By Andrew Rettman

EUOBSERVER / BRUSSELS - The European Commission keeps repeating promises there will be no rerun of last winter's EU gas crisis, but some analysts say lack of transparency in Russia-Ukraine gas contracts and political instability in Ukraine give cause for concern.

"It's completely clear for me that this year we will have no difficulties with gas transit toward the European market," energy commissioner Andris Piebalgs said on Wednesday (18 October) night, while standing next to a smiling Ukraine energy minister, Yuri Boyko, in Brussels.
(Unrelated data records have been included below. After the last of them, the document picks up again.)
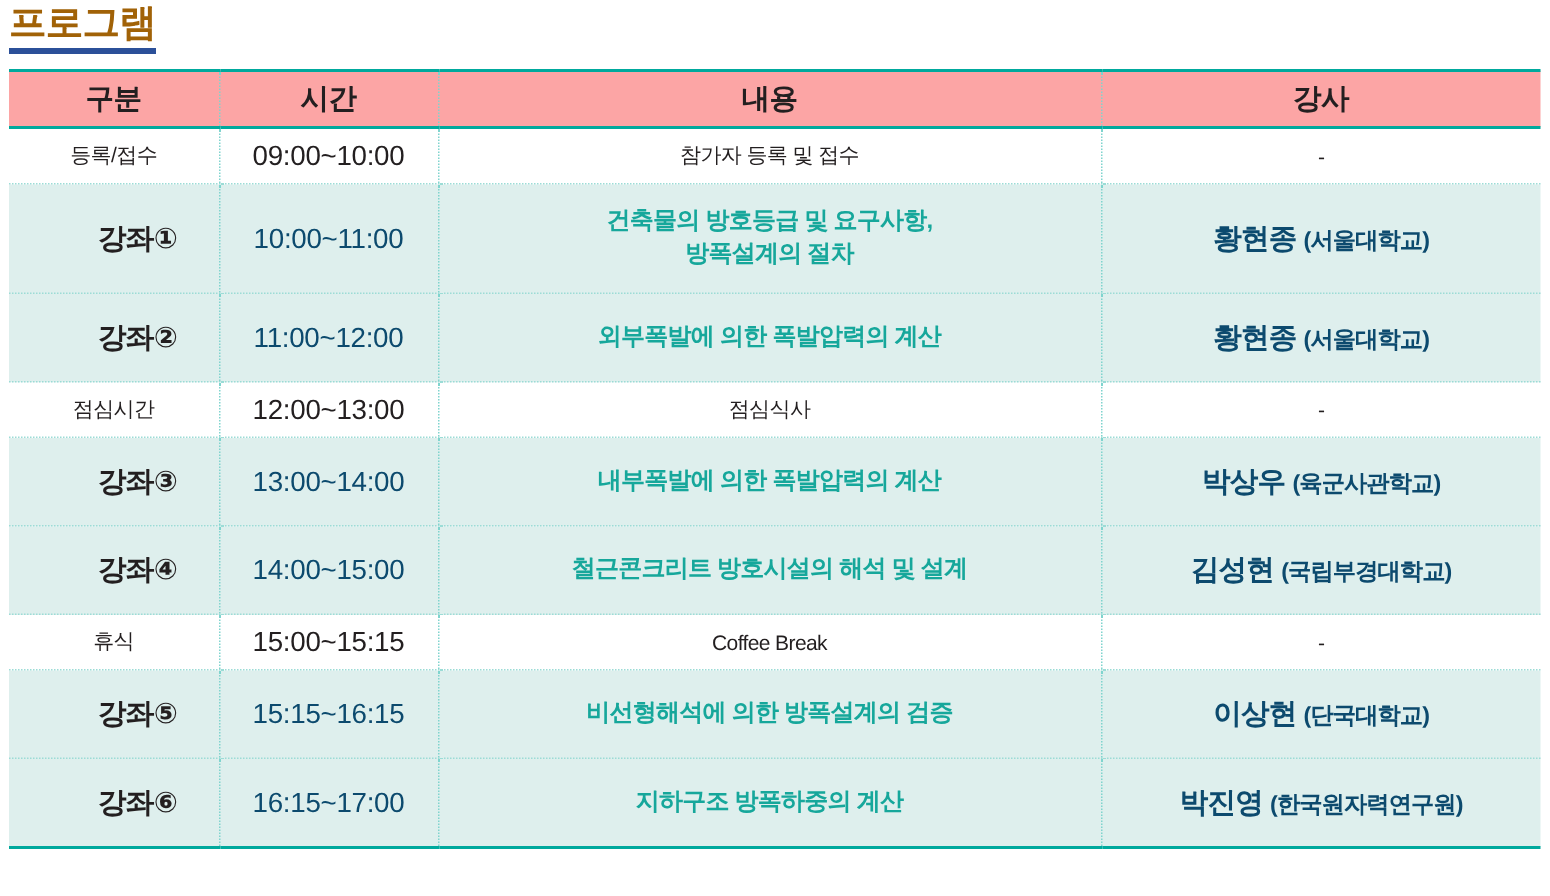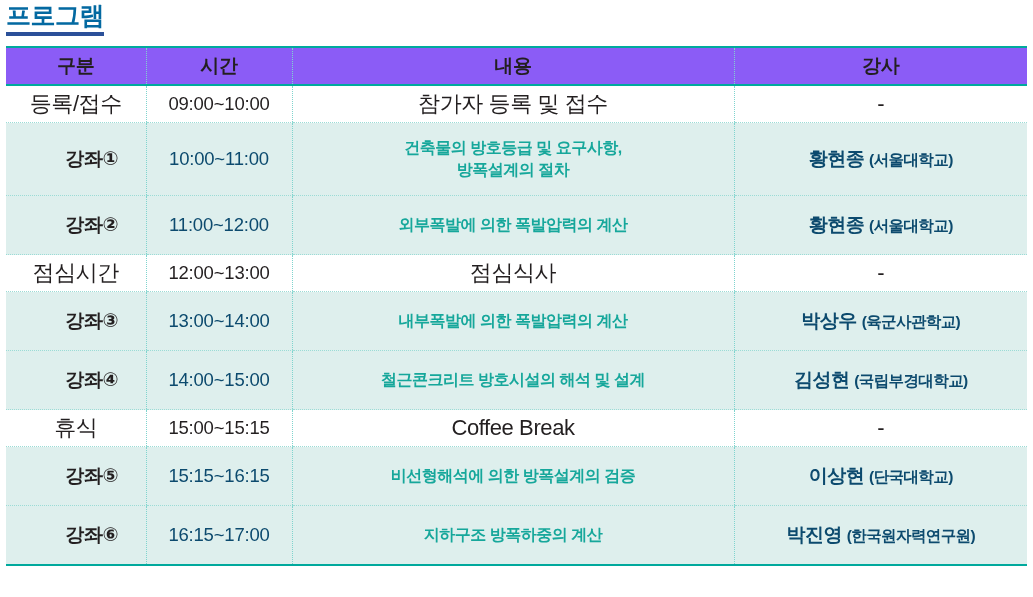"프로그램" .page-title { color: #0369a1 -> #a16207 }
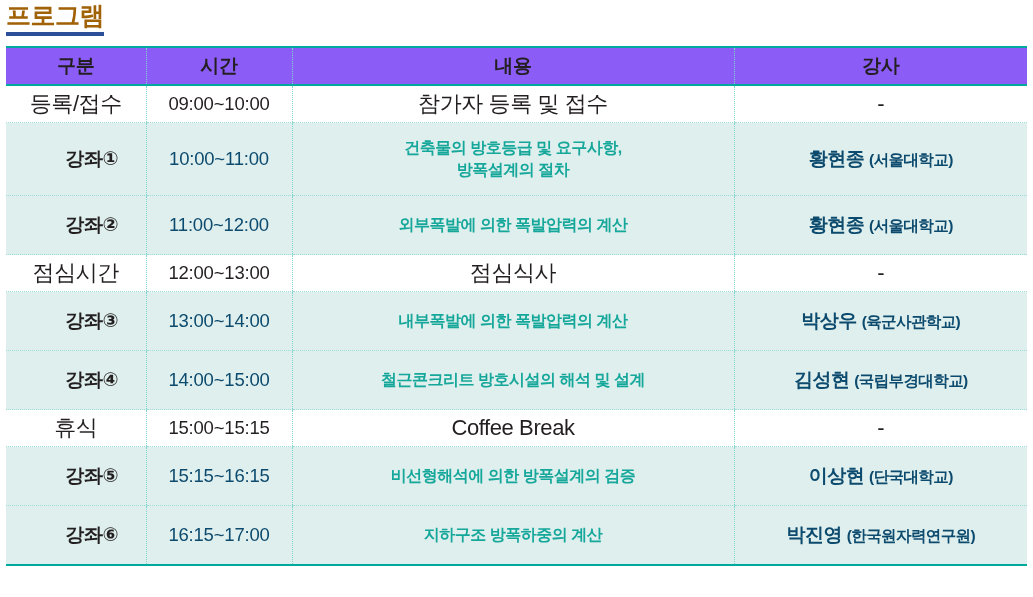"구분" thead th { background: #8b5cf6 -> #fca5a5 }
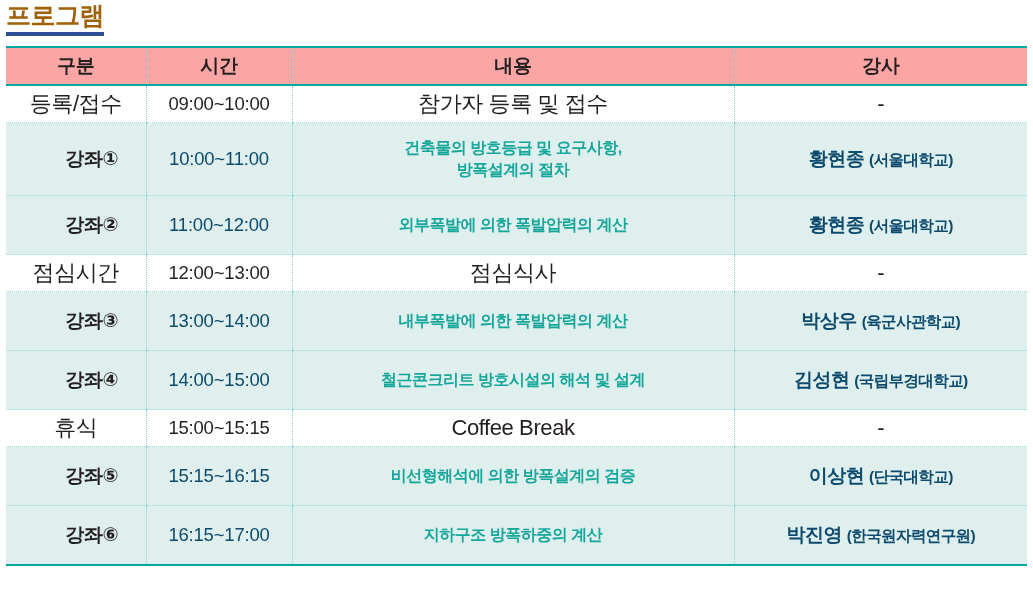"등록/접수" tbody td { font-size: 22px -> 14px }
Mr Piebalgs' latest assurance comes after he visited in early October the largest gas storage facility in Europe, located in Lower Saxony, Germany, and pronounced the tanks to be "full." The same week, a meeting of EU gas experts in Brussels concluded "there is no immediate need for concern."

Meanwhile, Ukraine Prime Minister Viktor Yanukovych on Wednesday unveiled an amicable deal on soft price hikes with Moscow that will see Kiev pay just $130 per thousand cubic metres of gas from Russia in 2007 compared to a European market price of $250.

Energy minister Boyko declared the country's transit pipelines are in "perfect" working order and signed up to an EU-Ukraine plan to install special counting stations on Ukraine's borders for transparency on how much gas comes in from Russia and how much goes out to the EU.

For its part, Russia has written off last January's gas crisis as a "hiccup" and says EU energy security fears have an "artificial" air. "The pipelines were built something like 35 years ago and for those 35 years, even through the darkest years of the Cold War, nobody worried about depending on Russian energy supplies," Russia's EU ambassador Vladimr Chizhov stated.
But some experts at leading EU think-tank CEPS are concerned about lack of transparency surrounding the key Russia-Ukraine $130 deal, which was signed between the Swiss-registered Russian-Ukrainian joint venture, RosUkrEnergo and Russian-Ukrainian joint venture UkrGasEnergo.

"If Yanukovych is expressing himself in a well-authorised manner, if he really has an agreement...I would expect this to stick," CEPS senior analyst Michael Emerson told EUobserver. "But let's have the agreement out on the table. Let's see who signed it and what it says."

Russian gas is a highly sensitive issue in Kiev, with the Kremlin's decision to give Yanukovych a soft $130 deal widely seen as a signal to Ukrainian society that it is better off sticking with Russia-compliant, anti-NATO leaders if it wants to stay warm.

"When you have a government that is opposed to the president on key issues, it's not a stable situation," CEPS' Mr Emerson warned.